We have a requirement of transferring repository files from a distributed repository to another server via a secure transfer method. This other server is to act as a source site for another instance of ePO that is not allowed any internet access. Although it sounds relatively simple, I need to ensure that nothing bad happens from partially successful transfers - ie if the pkgcatalog file is transferred, but there is a problem transferring other files, then the remote ePO server would think that there were updates, but the updates would not be there. Obviously we would schedule the pulls at sensible times ie:
1) File replication from local ePO repository to remote server (acting as source site) @ 01:00
2) remote ePO repository pull from source site (remote server) @ 04:00
From whatever file transfer method we use, it would be likely that we would rollback the transfer if any part did not succeed, however *just in case* this goes wrong, what would be the worst case scenario (ie if ePO pulls a corrupt DAT file from the remote source site server due to the pkgcatalog.z file advising that the source site was all up to date?)

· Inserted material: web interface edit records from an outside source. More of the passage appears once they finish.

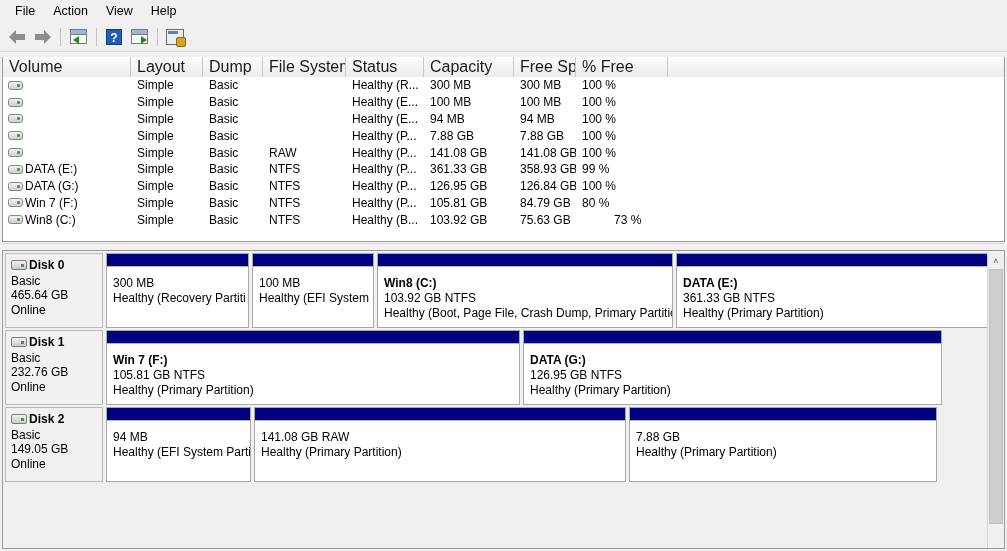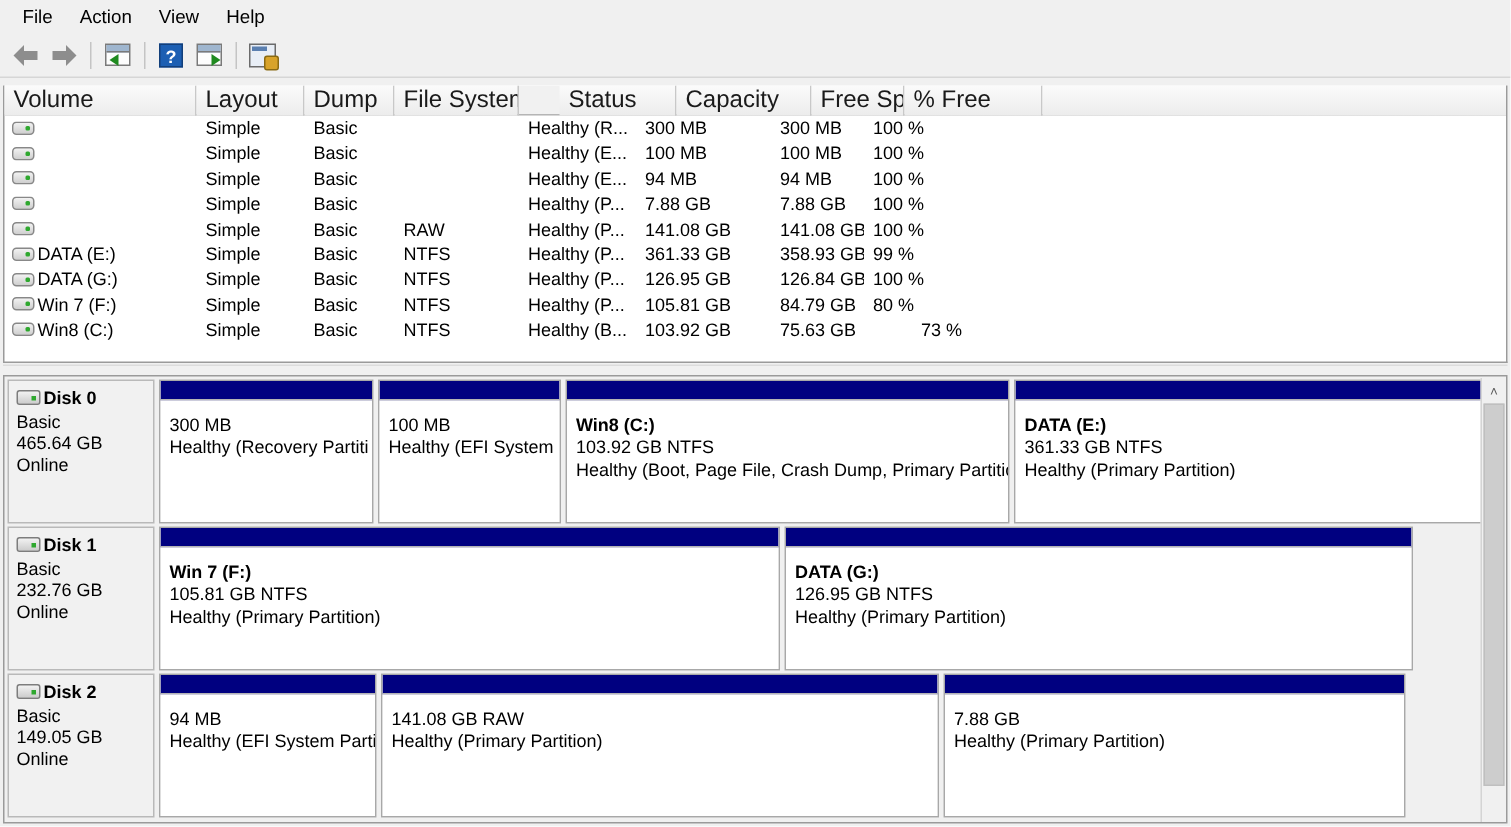--- a/index.html
+++ b/index.html
@@ -229,7 +229,7 @@
         <div class="col-h" style="width: 72px; flex: 0 0 72px;">Layout</div>
         <div class="col-h" style="width: 60px; flex: 0 0 60px;">Dump</div>
         <div class="col-h" style="width: 83px; flex: 0 0 83px;">File System</div>
-        <div class="col-h" style="width: 78px; flex: 0 0 78px; margin-left: 27px;">Status</div>
+        <div class="col-h" style="width: 78px; flex: 0 0 78px;">Status</div>
         <div class="col-h" style="width: 90px; flex: 0 0 90px;">Capacity</div>
         <div class="col-h" style="width: 62px; flex: 0 0 62px;">Free Spa...</div>
         <div class="col-h" style="width: 92px; flex: 0 0 92px;">% Free</div>

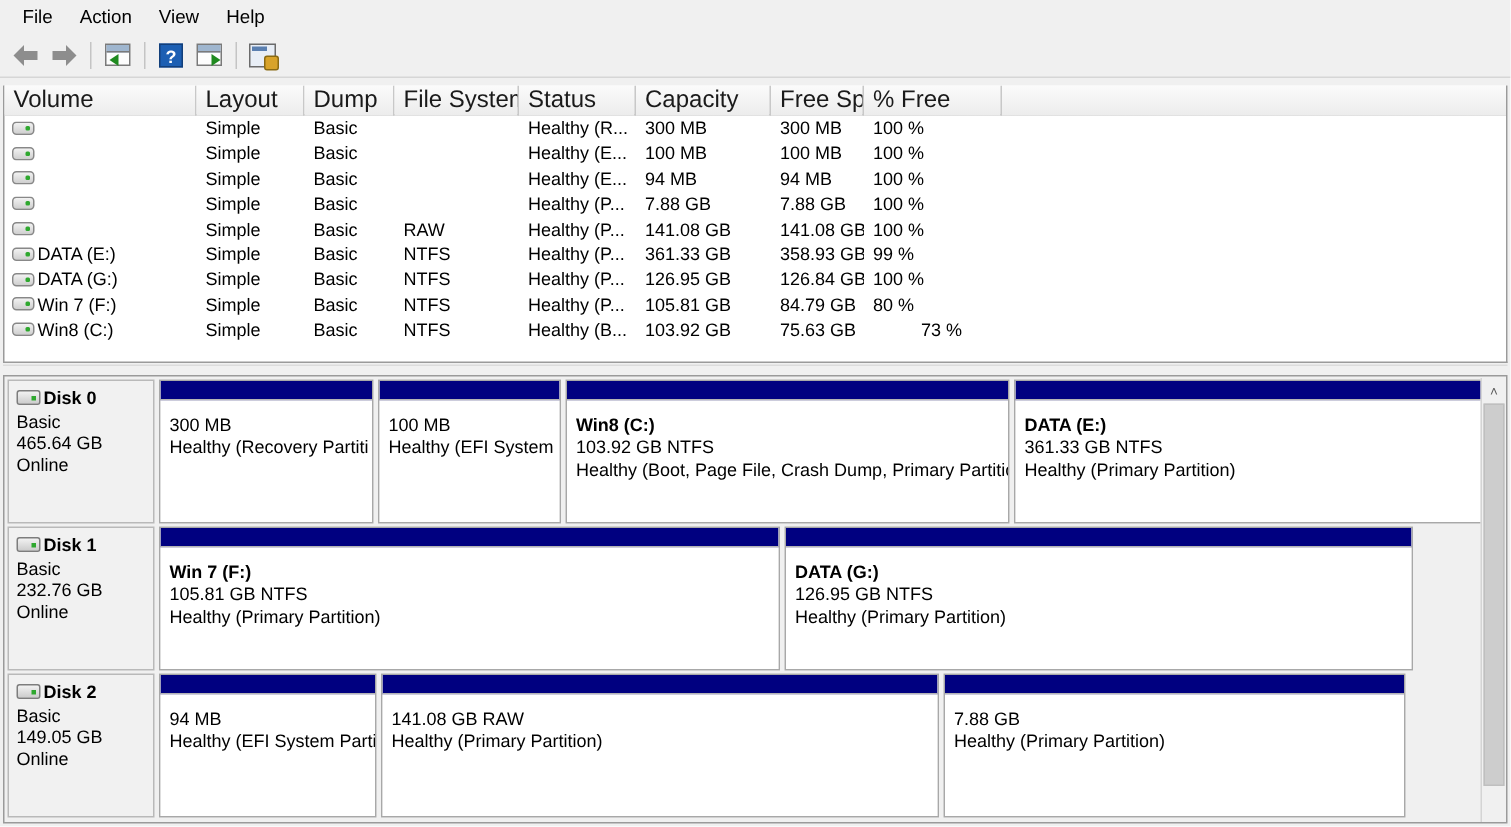--- a/index.html
+++ b/index.html
@@ -126,7 +126,7 @@
     position: absolute; left: 2px; top: 250px; width: 1003px; height: 299px;
     background: #f0f0f0; border: 1px solid #9a9a9a; overflow: hidden;
   }
-  .disk-row { display: flex; height: 96px; margin: 2px 0 0 2px; }
+  .disk-row { display: flex; height: 75px; margin: 2px 0 0 2px; }
 
   .disk-info {
     width: 98px; flex: 0 0 98px; background: #f1f1f1;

Apologies if this is as clear as mud :-) Let me know if any further clarification is required. I will get round to labbing this at some point :-)
thanks in advance,
Someone will correct me if i'm wrong but i don't believe you can update an ePO master repository (i.e. your second instance of ePO) from a manually created source.
The only places you can update it from is either McAfees FTP or HTTP servers.
You definitely can - I have done it :-) You can create a new source site for ePO and disable the McAfee source sites. Just wondering if there are any caveats or gotchas that I have not thought of or found, before I get the chance to lab it (and seeing what happens when I break the transfer to the new source site).
Apologies i stand corrected (after a quick browse through the sytem setup screen in ePO confirms it)...you learn a new thing everyday. You can even set the source site to a UNC (even more of a revelation)
In theory then it's down to what kind of process you use to do the file copying and what options you have e.g. SCP over SSH, FTPS etc.
Maybe If it was scripted via batch files you could first copy to a staging area on the remote server, valid the files with a MD5SUM checksum and when everything matches copy from the staging area to the source site folder. The staging area to the source site would be a local copy on the remote server and therefore would minimize any corruption. You wouldn't have to roll back as the source site should always be 'clean'.
Message was edited by: Tristan on 28/11/11 13:51:39 GMTMessage was edited by: Tristan on 28/11/11 14:50:20 GMT
I like your thinking! We are possibly looking at some enterprise file transfer solution so hopefully that should cover it. Just leaves us with the question of what would the worst case scenario be if a corrupt file did happen to sneak through. Minimal chance of this happening given above setup, but I am definitely curious!